━━ Input records

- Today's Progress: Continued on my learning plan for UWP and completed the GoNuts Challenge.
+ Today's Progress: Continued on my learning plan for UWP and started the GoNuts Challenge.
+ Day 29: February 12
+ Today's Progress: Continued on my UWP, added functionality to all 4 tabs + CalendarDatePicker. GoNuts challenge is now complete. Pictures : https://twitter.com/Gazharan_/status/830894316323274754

━━━━
━━ Input records

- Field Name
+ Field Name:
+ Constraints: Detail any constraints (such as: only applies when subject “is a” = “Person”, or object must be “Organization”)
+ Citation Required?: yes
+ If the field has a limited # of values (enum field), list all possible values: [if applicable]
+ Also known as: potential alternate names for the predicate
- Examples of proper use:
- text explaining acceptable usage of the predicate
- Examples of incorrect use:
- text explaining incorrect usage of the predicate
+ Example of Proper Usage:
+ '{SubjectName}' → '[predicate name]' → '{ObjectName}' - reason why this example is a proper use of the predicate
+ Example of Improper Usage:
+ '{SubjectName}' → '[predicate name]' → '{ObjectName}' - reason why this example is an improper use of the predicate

━━━━

How to complete this task
Print only what lies in the material above starting at the line with "- text explaining incorrect" and ending at the line with "improper use of the predicate", every line exactly as given.

Exercise answer
- text explaining incorrect usage of the predicate
+ Example of Proper Usage:
+ '{SubjectName}' → '[predicate name]' → '{ObjectName}' - reason why this example is a proper use of the predicate
+ Example of Improper Usage:
+ '{SubjectName}' → '[predicate name]' → '{ObjectName}' - reason why this example is an improper use of the predicate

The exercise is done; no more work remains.